Blood and lymphatic system disorders: lymphadenopathy.
Nervous system disorders: dizziness, Guillain-Barre syndrome, headache, syncope.
Gastrointestinal disorders: nausea, vomiting.
Musculoskeletal and connective tissue disorders: arthralgia, myalgia.
General disorders and administration site conditions: asthenia, fatigue, malaise.
Immune system disorders: Hypersensitivity reactions including anaphylactic/anaphylactoid reactions,
bronchospasm and urticaria.
XV. OVERDOSAGE
There have been reports of administration of
higher than recommended doses of GARDASIL. In general, the adverse event profile reported
with overdose was comparable to recommended single doses of GARDASIL.

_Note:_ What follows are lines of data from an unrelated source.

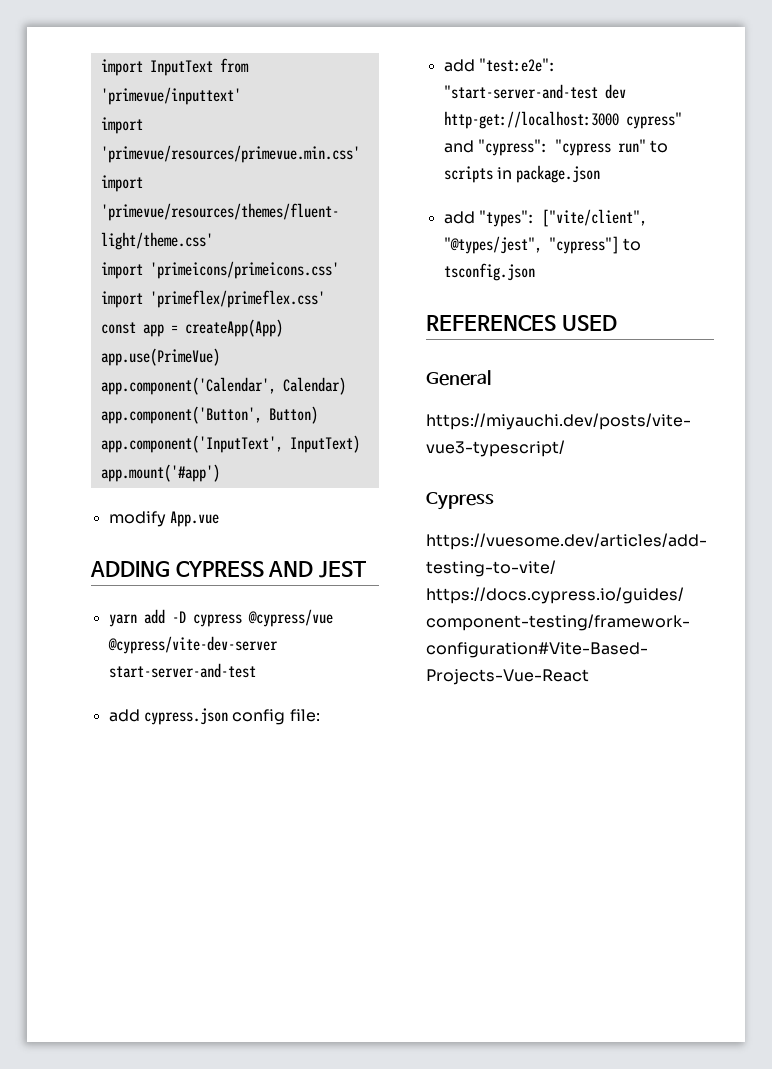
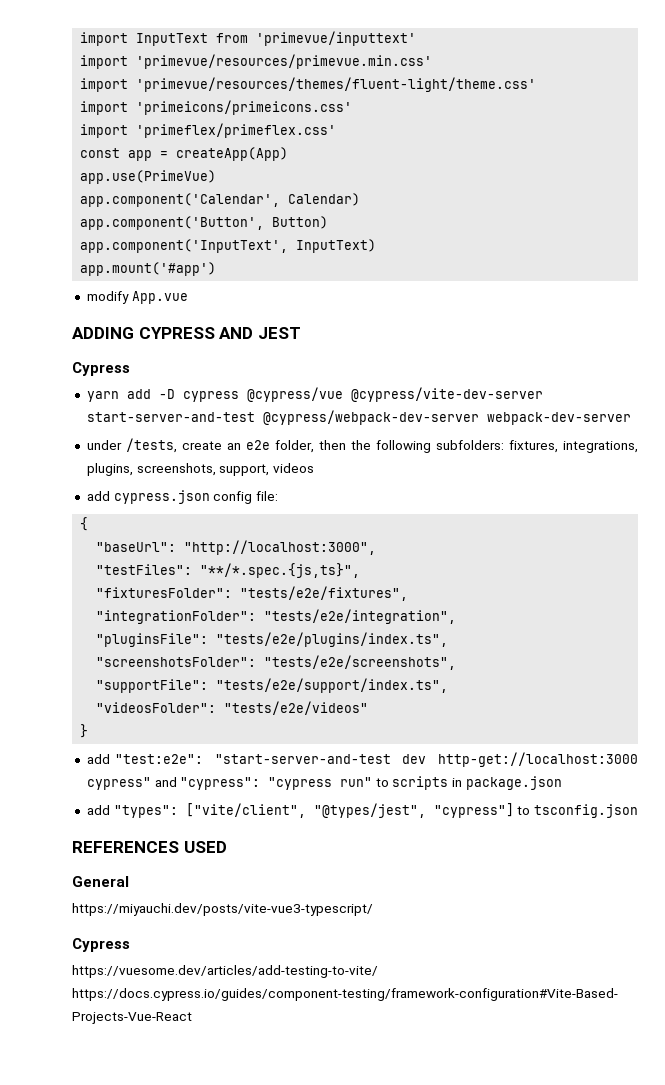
(366, 569) none -> [72,362,130,376] // Cypress
[108,708,320,725] // add cypress.json config file: -> [262,410,631,425] [86,438,638,453] [86,463,314,476] [86,490,278,504] [80,517,89,531] [96,540,377,555] [96,563,361,578] [96,586,409,601] [96,609,457,624] [96,632,449,647] [96,655,457,670] [96,678,449,693] [96,701,369,715] [80,724,89,738] @cypress/webpack-dev-server webpack-dev-server // under /tests, create an e2e folder, then the following subfolders: fixtures, integrations, plugins, screenshots, support, videos // add cypress.json config file: // { // "baseUrl": "http://localhost:3000", // "testFiles": "**/*.spec.{js,ts}", // "fixturesFolder": "tests/e2e/fixtures", // "integrationFolder": "tests/e2e/integration", // "pluginsFile": "tests/e2e/plugins/index.ts", // "screenshotsFolder": "tests/e2e/screenshots", // "supportFile": "tests/e2e/support/index.ts", // "videosFolder": "tests/e2e/videos" // }

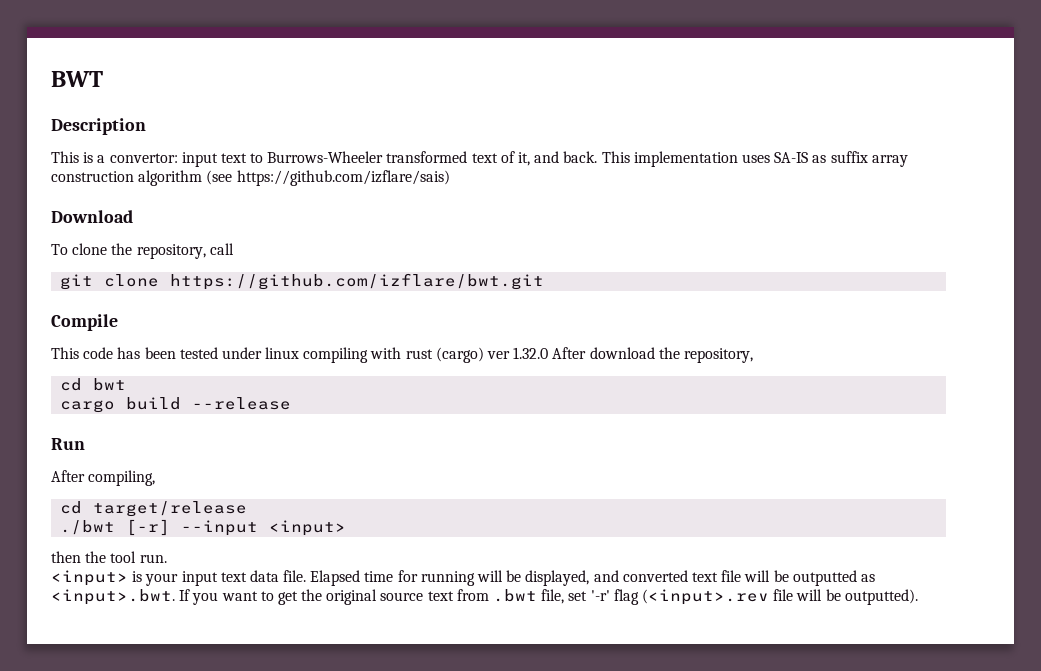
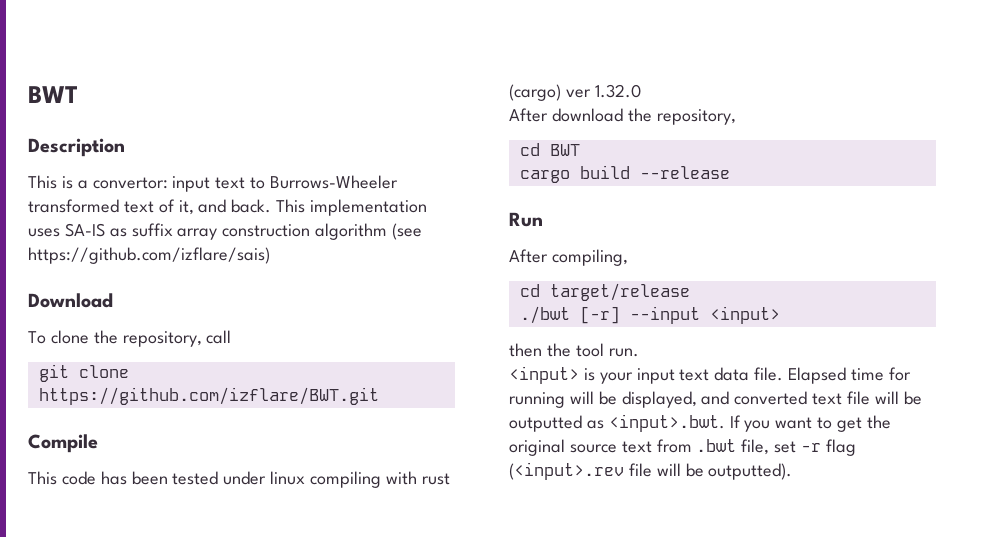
[170,273,545,290] https://github.com/izflare/bwt.git -> [38,387,379,405] https://github.com/izflare/BWT.git
(549, 353) none -> (641, 91) //
[93,378,127,391] bwt -> [549,144,580,156] BWT
[590,590,610,601] '-r' -> [801,443,822,452] -r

XVI. APPEARANCE AND AVAILABILITY
Sterile, white, cloudy, liquid suspension.
Packed in 0.5 mL single-dose vials (1s) and syringes (1s).
XVII. STORAGE
Store refrigerated at 2 to 8°C (36 to 46°F).
Do not freeze. Protect from light. GARDASIL should be administered as soon as possible
after being removed from refrigeration. GARDASIL can be out of refrigeration
(at temperatures at or below 25°C (77°F), for a total time of not more than 72 hrs.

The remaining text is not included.